** Information provided follows **

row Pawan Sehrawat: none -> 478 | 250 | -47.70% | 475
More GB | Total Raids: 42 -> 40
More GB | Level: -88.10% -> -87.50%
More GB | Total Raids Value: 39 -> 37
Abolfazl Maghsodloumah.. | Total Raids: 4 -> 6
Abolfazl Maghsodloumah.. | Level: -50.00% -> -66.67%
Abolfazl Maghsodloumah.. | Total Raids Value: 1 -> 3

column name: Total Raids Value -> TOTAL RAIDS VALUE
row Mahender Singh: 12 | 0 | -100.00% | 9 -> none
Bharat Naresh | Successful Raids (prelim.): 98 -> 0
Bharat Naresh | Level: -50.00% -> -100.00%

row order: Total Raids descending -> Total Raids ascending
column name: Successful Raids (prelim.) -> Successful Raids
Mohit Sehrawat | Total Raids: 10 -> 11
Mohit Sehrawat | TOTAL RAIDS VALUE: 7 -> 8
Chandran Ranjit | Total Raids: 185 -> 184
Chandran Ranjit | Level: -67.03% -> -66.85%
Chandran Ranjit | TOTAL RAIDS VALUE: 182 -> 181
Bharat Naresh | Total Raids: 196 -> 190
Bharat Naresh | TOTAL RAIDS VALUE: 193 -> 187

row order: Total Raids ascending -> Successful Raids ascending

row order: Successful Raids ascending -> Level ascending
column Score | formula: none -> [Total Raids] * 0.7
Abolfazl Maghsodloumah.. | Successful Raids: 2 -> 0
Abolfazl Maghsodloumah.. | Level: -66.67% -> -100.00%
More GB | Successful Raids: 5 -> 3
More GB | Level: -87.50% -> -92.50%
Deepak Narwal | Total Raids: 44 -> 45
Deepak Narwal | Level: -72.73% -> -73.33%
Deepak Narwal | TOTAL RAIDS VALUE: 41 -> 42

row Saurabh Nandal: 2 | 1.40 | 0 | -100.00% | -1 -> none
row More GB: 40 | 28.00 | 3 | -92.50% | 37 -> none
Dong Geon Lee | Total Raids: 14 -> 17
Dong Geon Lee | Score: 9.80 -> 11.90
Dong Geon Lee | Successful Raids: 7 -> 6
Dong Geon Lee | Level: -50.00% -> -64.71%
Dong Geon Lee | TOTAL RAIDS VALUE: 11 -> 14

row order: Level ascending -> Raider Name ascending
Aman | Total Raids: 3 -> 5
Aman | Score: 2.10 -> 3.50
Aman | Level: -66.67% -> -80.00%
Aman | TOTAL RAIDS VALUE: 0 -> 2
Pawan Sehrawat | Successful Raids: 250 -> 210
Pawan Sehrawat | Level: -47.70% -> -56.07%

** End of Information provided **

Search the records for lines holding the word "Narwal", then copy each line you find.

Deepak Narwal | Total Raids: 44 -> 45
Deepak Narwal | Level: -72.73% -> -73.33%
Deepak Narwal | TOTAL RAIDS VALUE: 41 -> 42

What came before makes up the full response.